Une richesse durable
Dans la ville-district de Yakeshi, relevant de la municipalité de Hulun Buir, la gestion forestière s’est affranchie de sa vocation unique de protection. Aujourd’hui, la ferme forestière locale s’est diversifiée : culture de jeunes plants, production de fruits, myciculture, écotourisme…
Depuis 2000, la pépinière de la ferme fournit des jeunes plants au projet national de ceinture forestière des trois régions du Nord. Plus de 20 emplois stables ont été créés, avec un revenu moyen d’environ 3 000 yuans (421 dollars) par mois.

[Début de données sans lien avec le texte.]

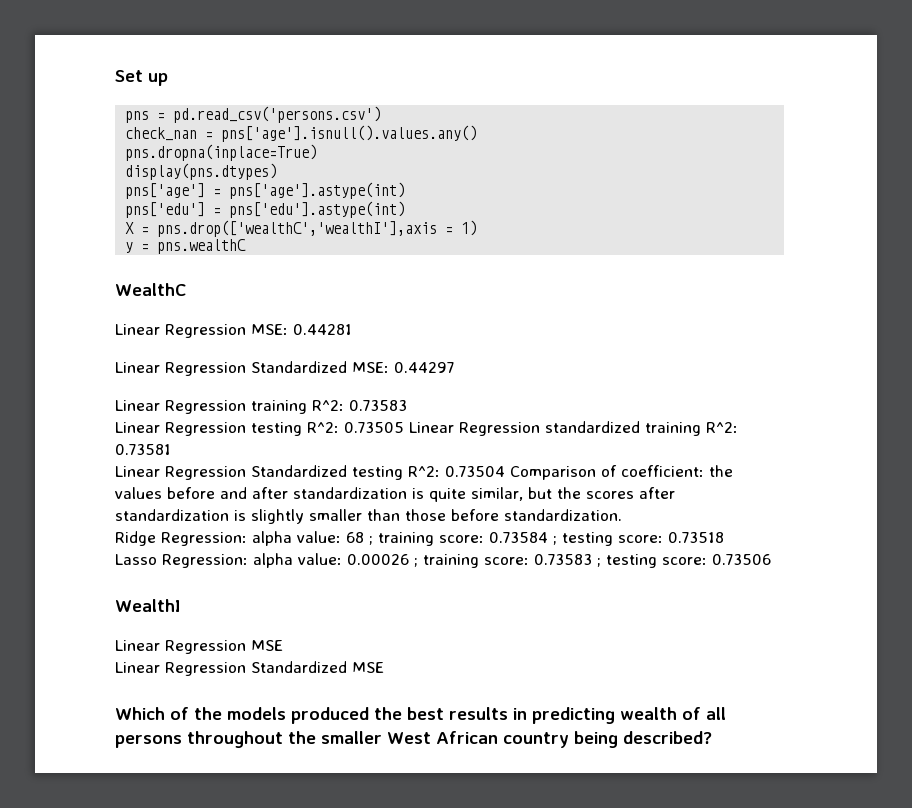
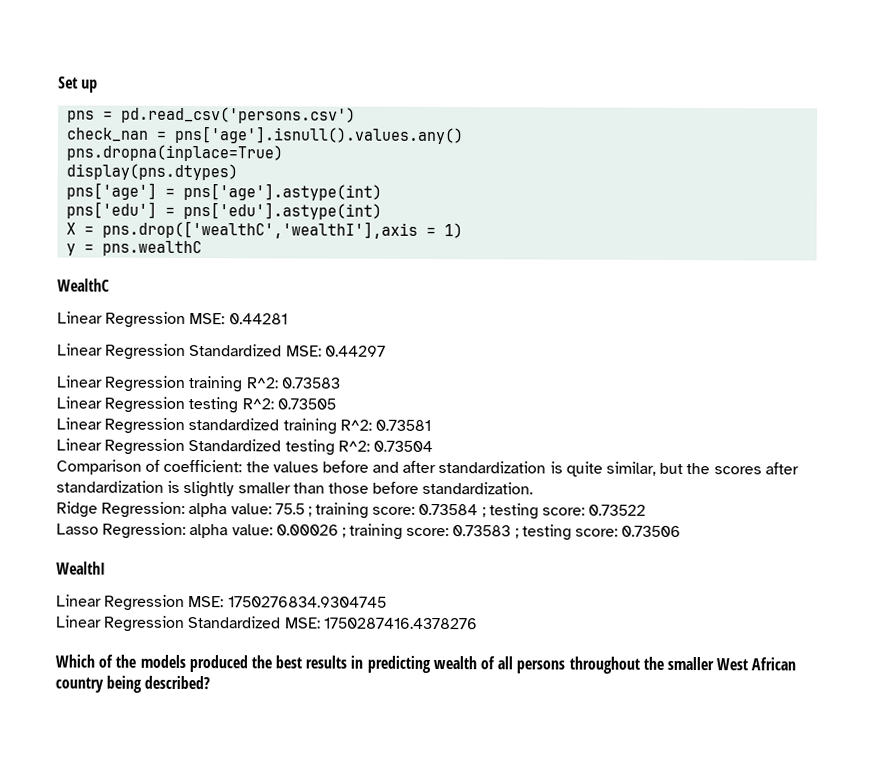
(404, 427) none -> (336, 404) //
(505, 471) none -> (433, 446) //
[346,532,364,543] 68 -> [274,503,305,515] 75.5
[668,532,724,543] 0.73518 -> [588,504,647,516] 0.73522
[251,640,283,651] [115,661,384,676] MSE // Linear Regression Standardized MSE -> [188,596,387,608] [56,615,478,632] MSE: 1750276834.9304745 // Linear Regression Standardized MSE: 1750287416.4378276

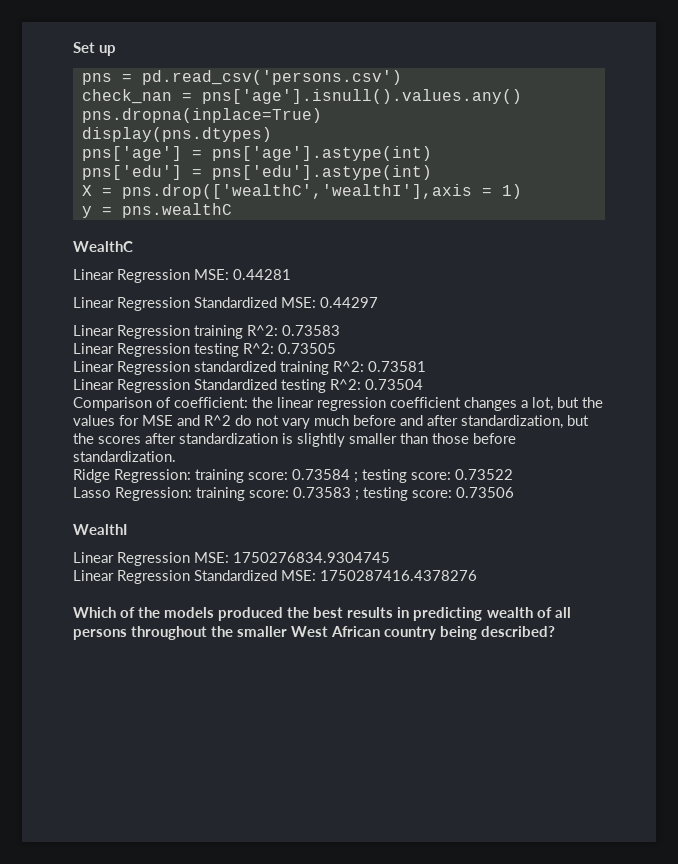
[272,460,657,477] values before and after standardization is quite similar, -> [277,397,603,411] [73,415,563,429] linear regression coefficient changes a lot, but the values for MSE and R^2 do not vary much before and after standardization,
[188,503,312,518] alpha value: 75.5 ; -> (191, 476) none
[189,524,346,539] alpha value: 0.00026 ; -> (192, 494) none

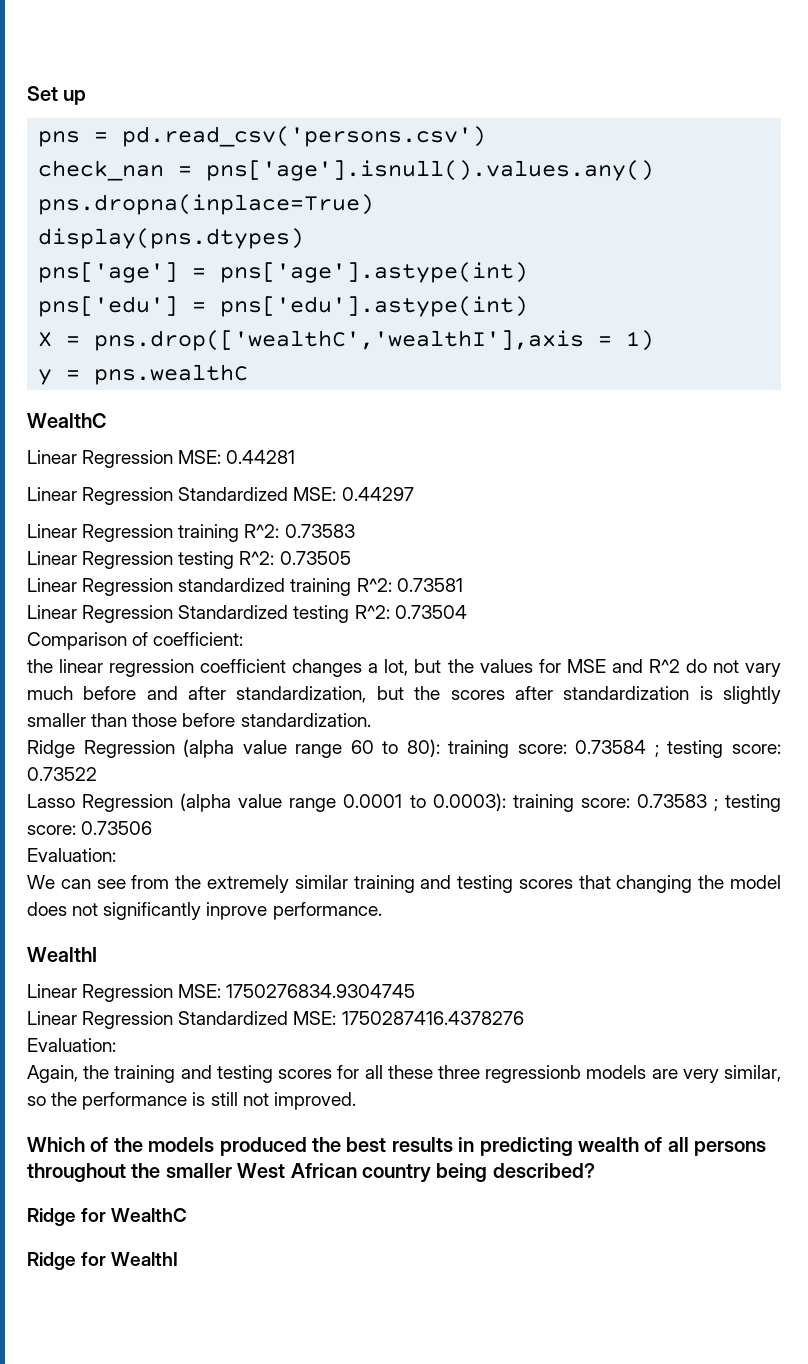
(248, 402) none -> (244, 639) //
[114,469,191,483] Regression: -> [83,739,440,758] Regression (alpha value range 60 to 80):
[115,487,192,501] Regression: -> [82,793,506,812] Regression (alpha value range 0.0001 to 0.0003):
(514, 492) none -> [27,848,116,862] [27,875,782,893] [27,902,382,920] // Evaluation: // We can see from the extremely similar training and testing scores that changing the model does not significantly inprove performance.
(477, 575) none -> [27,1038,116,1052] [27,1065,781,1083] [27,1092,356,1110] // Evaluation: // Again, the training and testing scores for all these three regressionb models are very similar, so the performance is still not improved.
(556, 631) none -> [27,1208,188,1226] [27,1252,179,1270] // Ridge for WealthC // Ridge for WealthI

L’objectif est de porter la superficie de la pépinière à 2 000 mu (133 hectares) d’ici 2033.
Dans les serres, les techniciens cultivent des variétés insolites : pastèques à écorce jaune, champignons dorés, ou encore une marque locale de champignons noirs comestibles baptisée « Lin Xiaoxian ». Dans les zones de floriculture, plus de 30 espèces de plantes ornementales sont produites, dont le lys, le glaïeul et le dahlia.
La ferme a aussi ouvert un centre de loisirs alliant écotourisme, activités aquatiques, cueillette et gastronomie locale. Chaque année, plus de 10 000 visiteurs s’y rendent. Le développement touristique est fulgurant : en 2024, Yakeshi a accueilli 2,86 millions de touristes, générant plus de 3,5 milliards de yuans (492 millions de dollars) de recettes, soit une hausse de 22,66 % en glissement annuel.
Ce dynamisme repose sur une stratégie claire : faire de la forêt un moteur économique durable. Avec un taux de couverture forestière proche de 80 %, Yakeshi, au cœur des monts Dahinggan, incarne cette idée que « les rivières limpides et les montagnes verdoyantes constituent une grande richesse ». En associant foresterie et tourisme, elle trace la voie d’un développement écologique, économique et social profondément ancré dans le territoire.